Aim of the exercise:
Pull out every line below containing the word "table".
▶
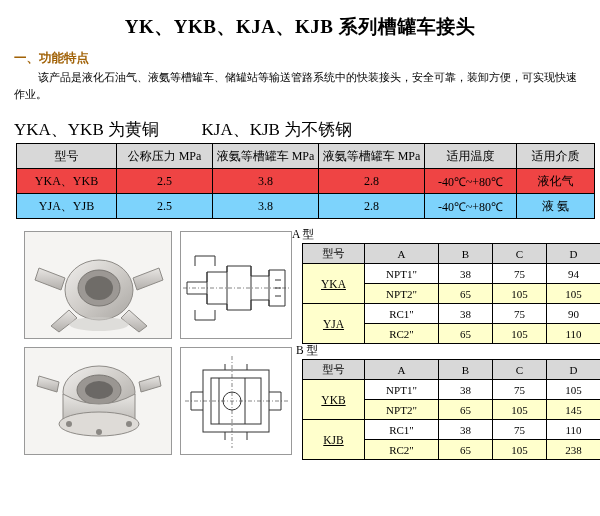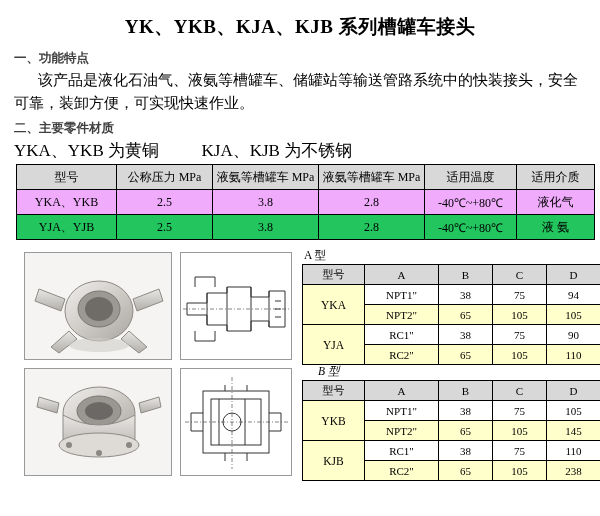--- a/index.html
+++ b/index.html
@@ -31,7 +31,7 @@
     font-family: "Liberation Serif", serif;
   }
   .sec-head {
-    color: #404040;
+    color: #a16207;
     font-weight: bold;
     font-size: 12.5px;
     margin: 4px 0 2px 0;

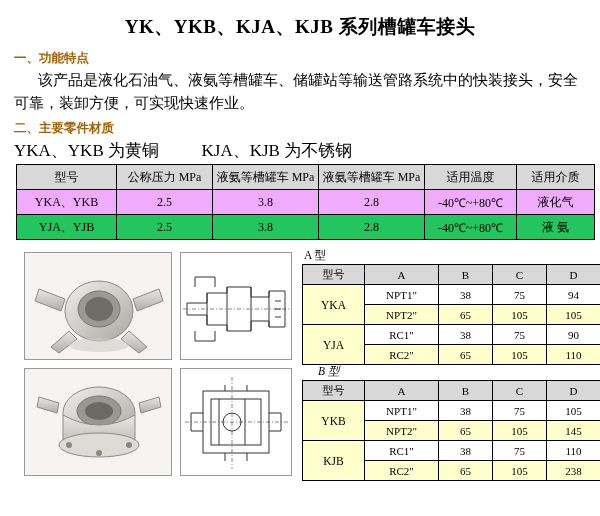--- a/index.html
+++ b/index.html
@@ -38,10 +38,10 @@
     font-family: "Liberation Serif", serif;
   }
   .para {
-    font-size: 15px;
+    font-size: 11px;
     line-height: 1.5;
     text-indent: 0;
-    margin: 0 0 6px 0;
+    margin: 0 0 16px 0;
   }
   .para.indent {
     text-indent: 24px;

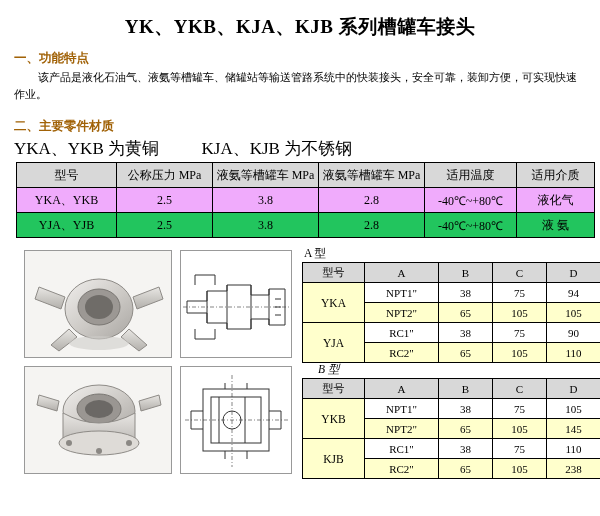--- a/index.html
+++ b/index.html
@@ -151,7 +151,6 @@
   <div class="sec-head">一、功能特点</div>
   <div class="para indent">该产品是液化石油气、液氨等槽罐车、储罐站等输送管路系统中的快装接头，安全可靠，装卸方便，可实现快速作业。</div>
 
-  <div class="sec-head">二、主要零件材质</div>
   <div class="mat-line">
     <span>YKA、YKB 为黄铜</span>
     <span class="gap"></span>

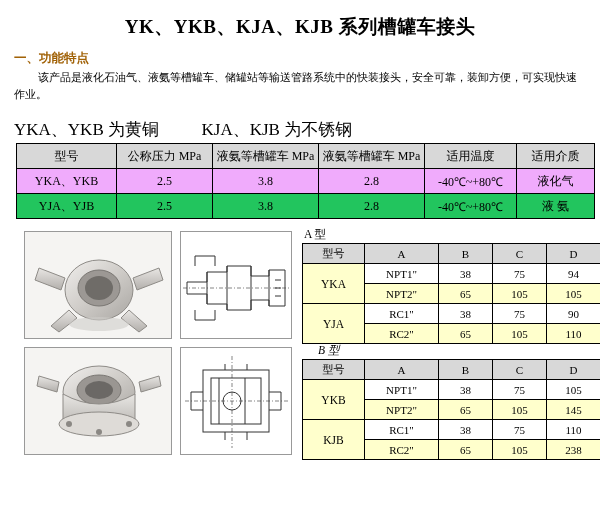--- a/index.html
+++ b/index.html
@@ -81,7 +81,7 @@
     font-family: Liberation Serif, serif;
   }
   table.perf tr.plain td {
-    background: #f0abfc;
+    background: #ef4444;
   }
 
   

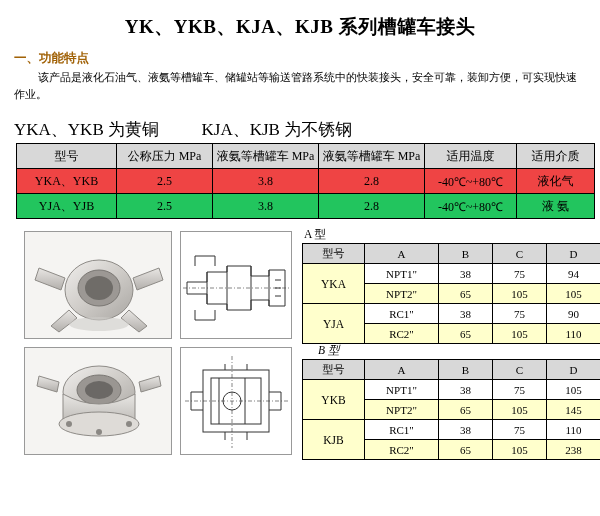--- a/index.html
+++ b/index.html
@@ -77,7 +77,7 @@
     background: #ffffcc;
   }
   table.perf tr.alt td {
-    background: #22c55e;
+    background: #7dd3fc;
     font-family: Liberation Serif, serif;
   }
   table.perf tr.plain td {

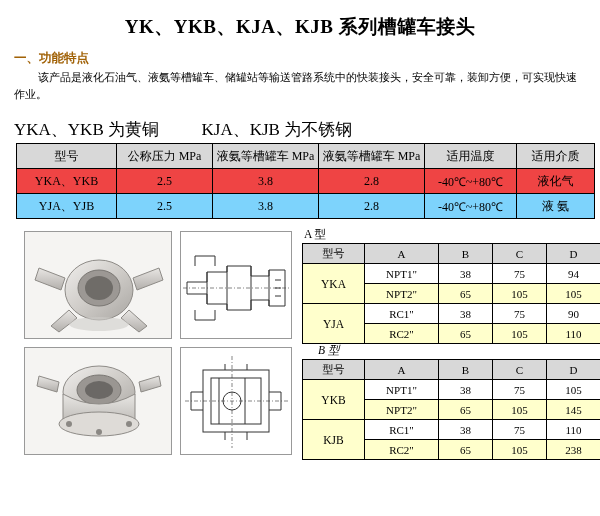--- a/index.html
+++ b/index.html
@@ -240,7 +240,7 @@
       </svg>
     </div>
 
-    <div class="typelabel" style="left:290px; top:2px;">A 型</div>
+    <div class="typelabel" style="left:278px; top:2px;">A 型</div>
 
     <table class="dim" style="left:288px; top:18px;">
       <colgroup>

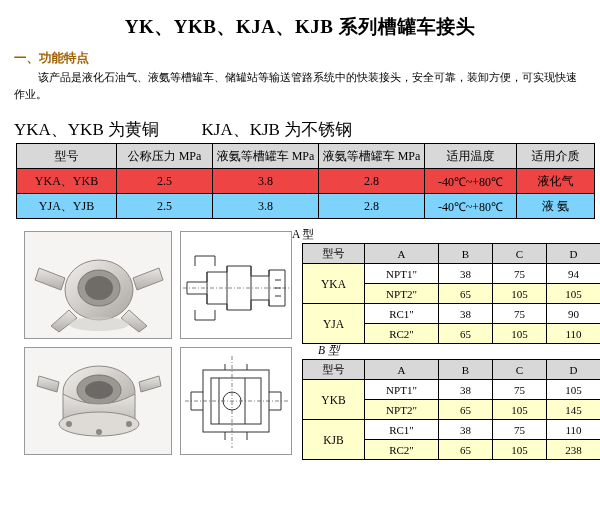--- a/index.html
+++ b/index.html
@@ -128,6 +128,7 @@
   table.dim td.model {
     background: #ffffcc;
     font-size: 11.5px;
+    text-decoration: underline;
   }
   table.dim td.white {
     background: #ffffff;

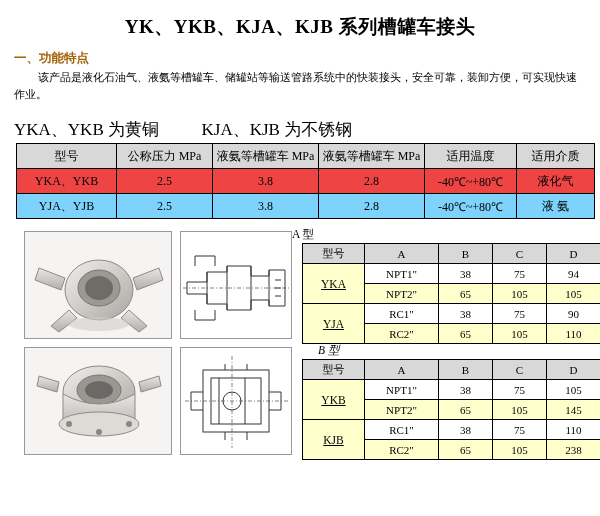--- a/index.html
+++ b/index.html
@@ -323,7 +323,7 @@
       </svg>
     </div>
 
-    <div class="typelabel" style="left:304px; top:118px;font-style:italic;">B 型</div>
+    <div class="typelabel" style="left:282px; top:118px;">B 型</div>
 
     <table class="dim" style="left:288px; top:134px;">
       <colgroup>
◀
Solved exercise:
   table.perf tr.plain td {
   table.perf tr.alt td {
   table.perf tr.plain td {
     <table class="dim" style="left:288px; top:18px;">
   table.dim td.model {
   table.dim td.white {
     <table class="dim" style="left:288px; top:134px;">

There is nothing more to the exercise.